WORK INSTRUCTION → If a line in the entries below holds the string "print", copy it.

-*-*-

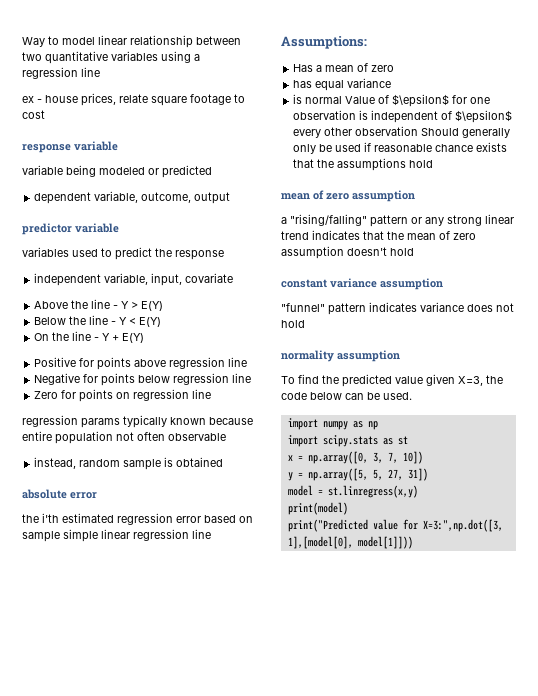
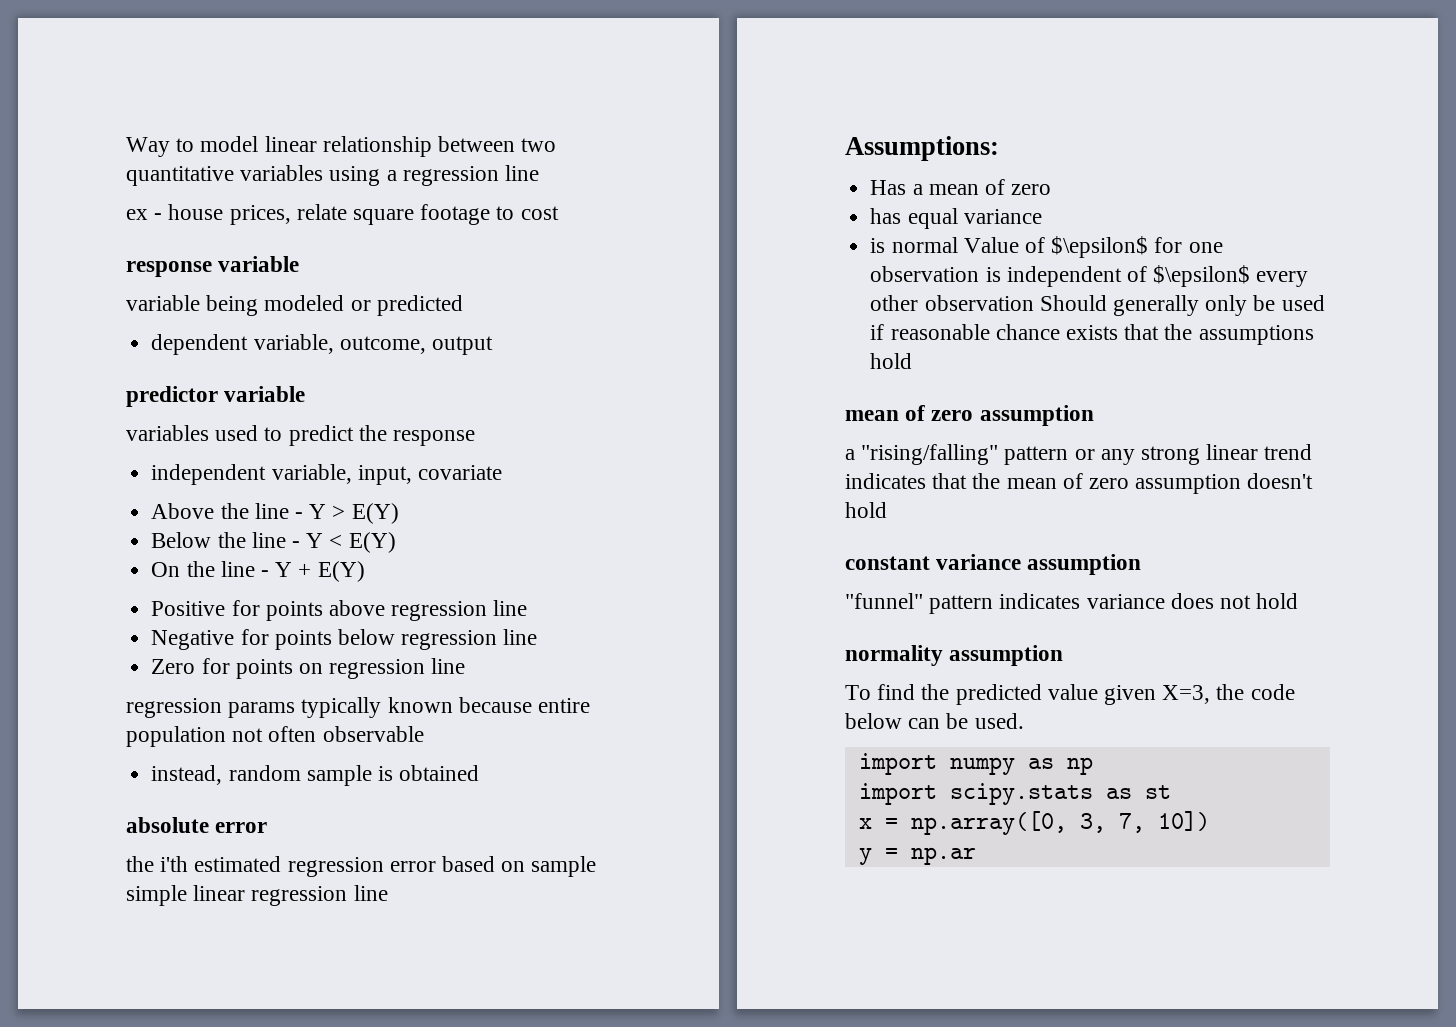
- y = np.array([5, 5, 27, 31])
- model = st.linregress(x,y)
- print(model)
- print("Predicted value for X=3:",np.dot([3, 1],[model[0], model[1]]))
+ y = np.ar

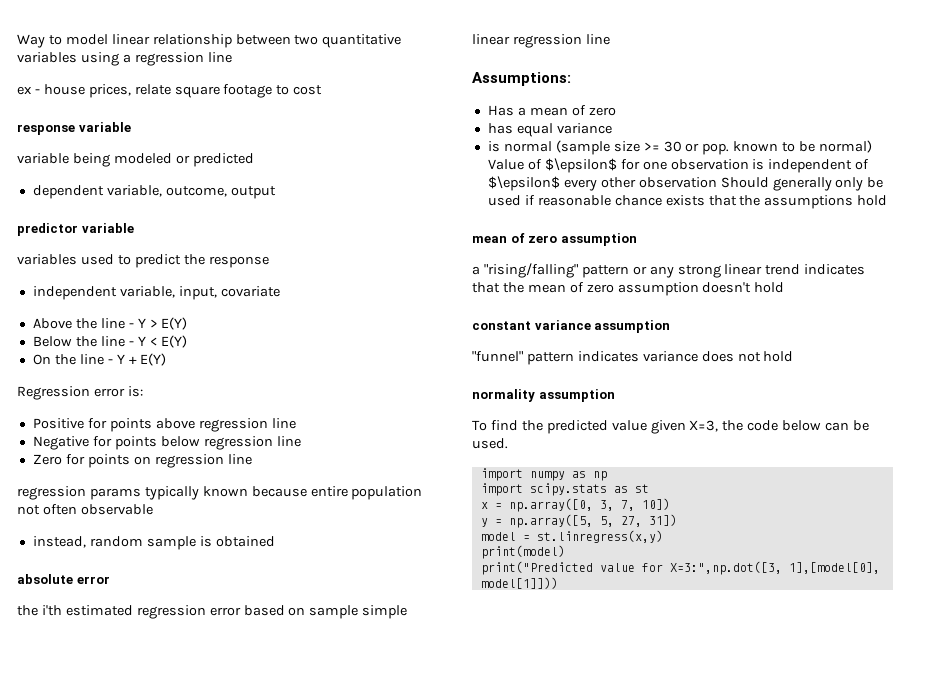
+ Regression error is:
- is normal Value of $\epsilon$ for one observation is independent of $\epsilon$ every other observation Should generally only be used if reasonable chance exists that the assumptions hold
+ is normal (sample size >= 30 or pop. known to be normal) Value of $\epsilon$ for one observation is independent of $\epsilon$ every other observation Should generally only be used if reasonable chance exists that the assumptions hold
- y = np.ar
+ y = np.array([5, 5, 27, 31])
+ model = st.linregress(x,y)
+ print(model)
+ print("Predicted value for X=3:",np.dot([3, 1],[model[0], model[1]]))

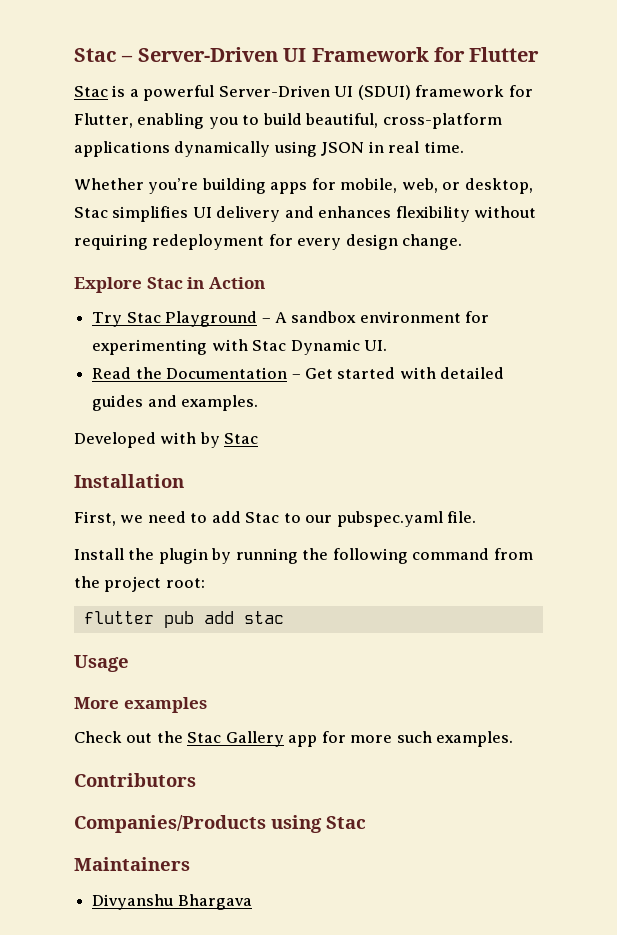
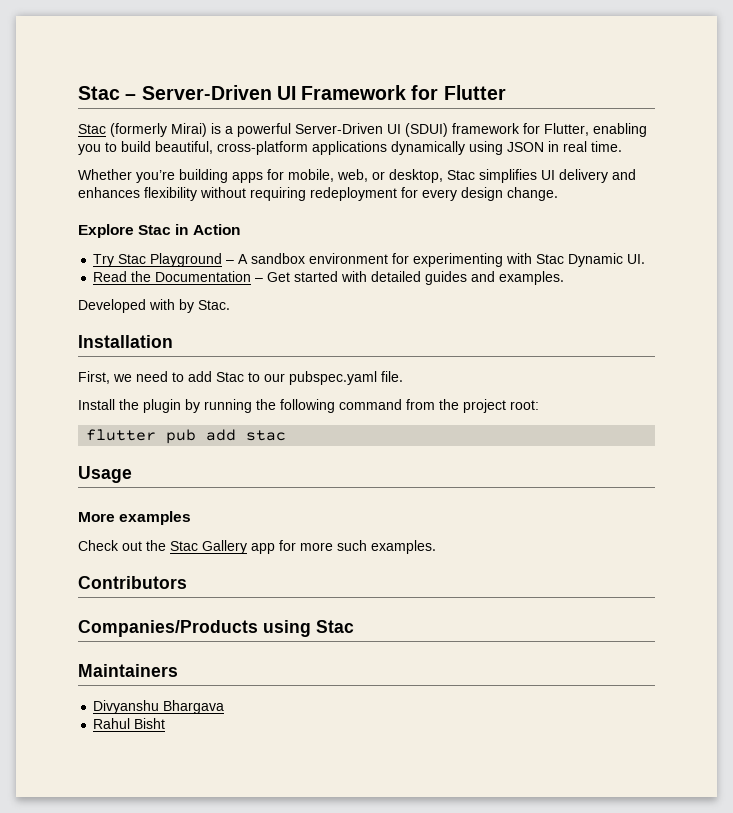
- Stac is a powerful Server-Driven UI (SDUI) framework for Flutter, enabling you to build beautiful, cross-platform applications dynamically using JSON in real time.
+ Stac (formerly Mirai) is a powerful Server-Driven UI (SDUI) framework for Flutter, enabling you to build beautiful, cross-platform applications dynamically using JSON in real time.
- Developed with by Stac
+ Developed with by Stac.
+ Rahul Bisht

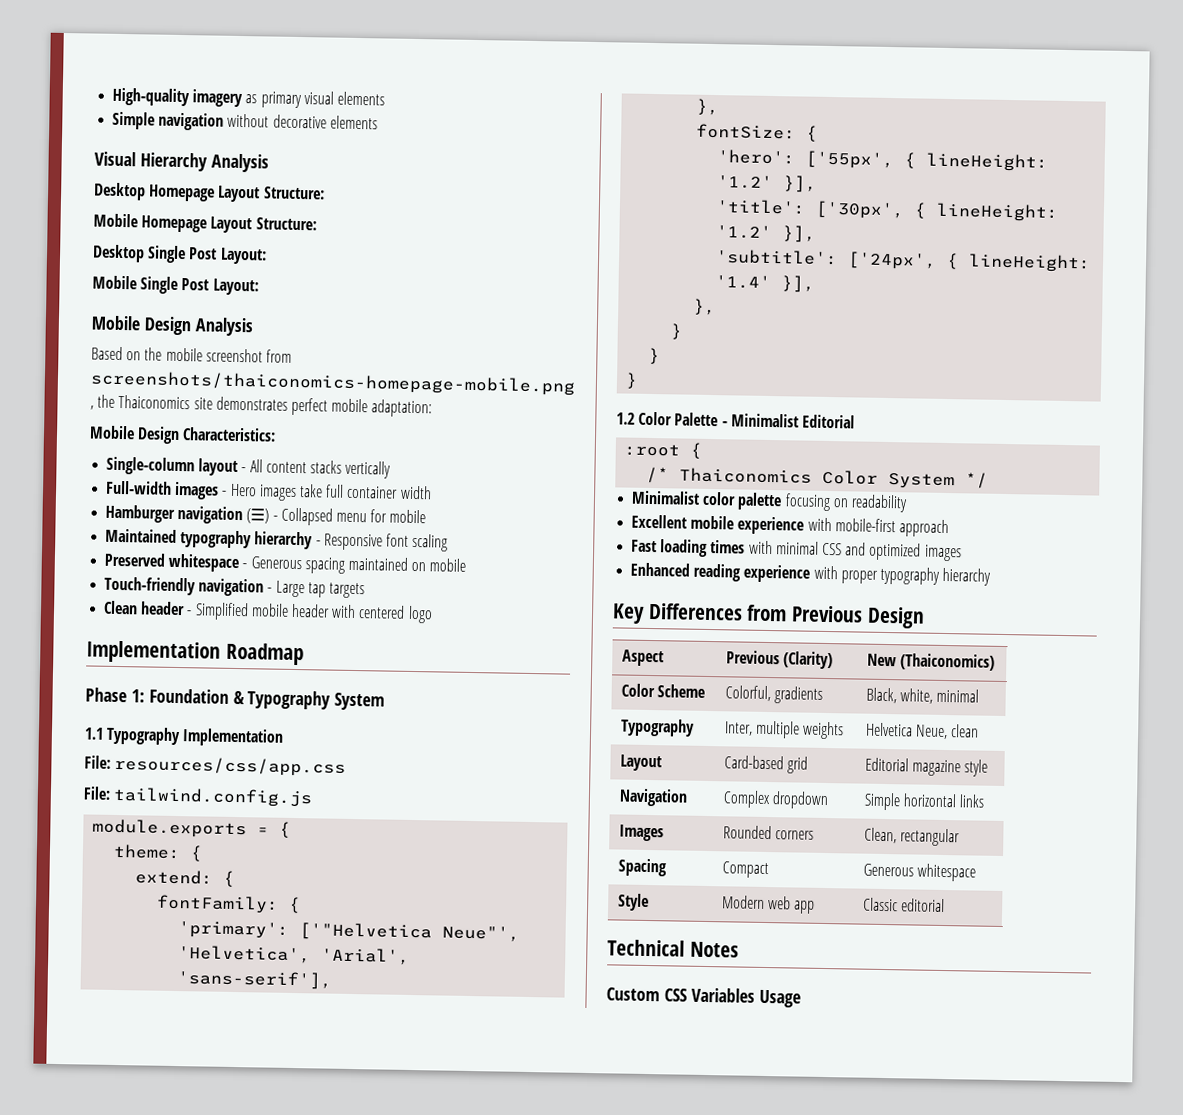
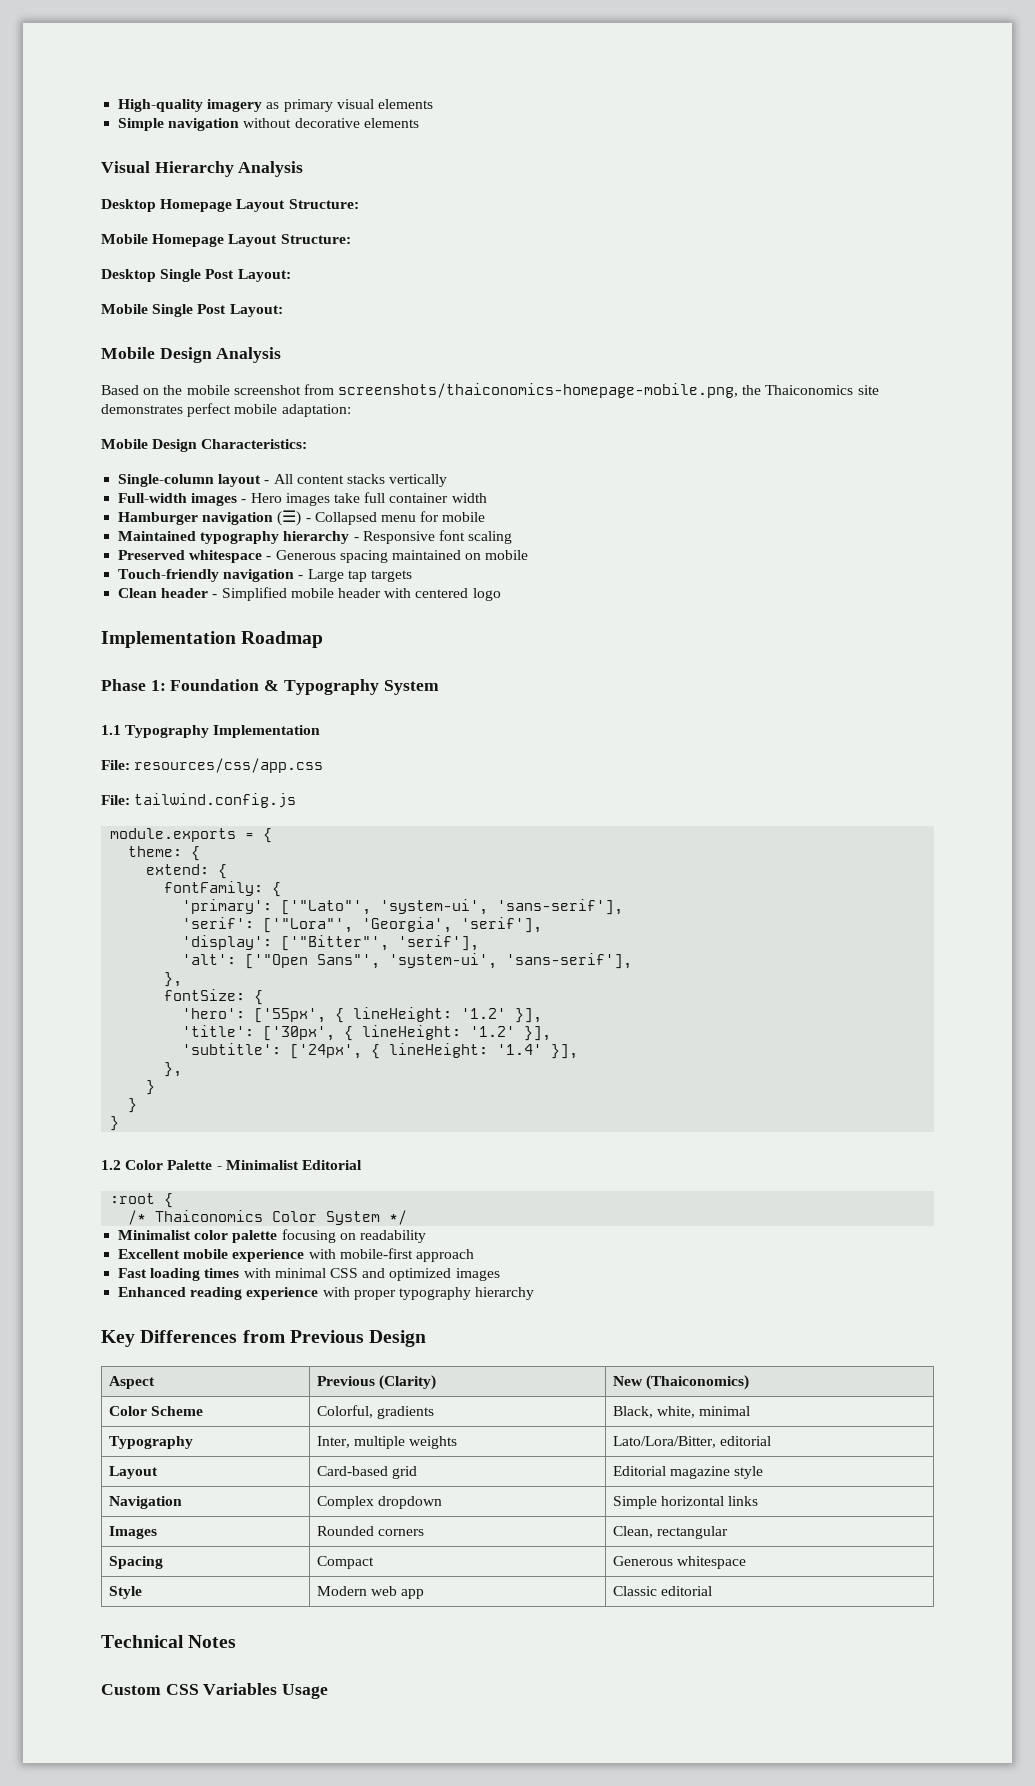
- 'primary': ['"Helvetica Neue"', 'Helvetica', 'Arial', 'sans-serif'],
+ 'primary': ['"Lato"', 'system-ui', 'sans-serif'],
+ 'serif': ['"Lora"', 'Georgia', 'serif'],
+ 'display': ['"Bitter"', 'serif'],
+ 'alt': ['"Open Sans"', 'system-ui', 'sans-serif'],
- Typography | Inter, multiple weights | Helvetica Neue, clean
+ Typography | Inter, multiple weights | Lato/Lora/Bitter, editorial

-*-*-

SOLUTION TO THE EXERCISE →
- print(model)
- print("Predicted value for X=3:",np.dot([3, 1],[model[0], model[1]]))
+ print(model)
+ print("Predicted value for X=3:",np.dot([3, 1],[model[0], model[1]]))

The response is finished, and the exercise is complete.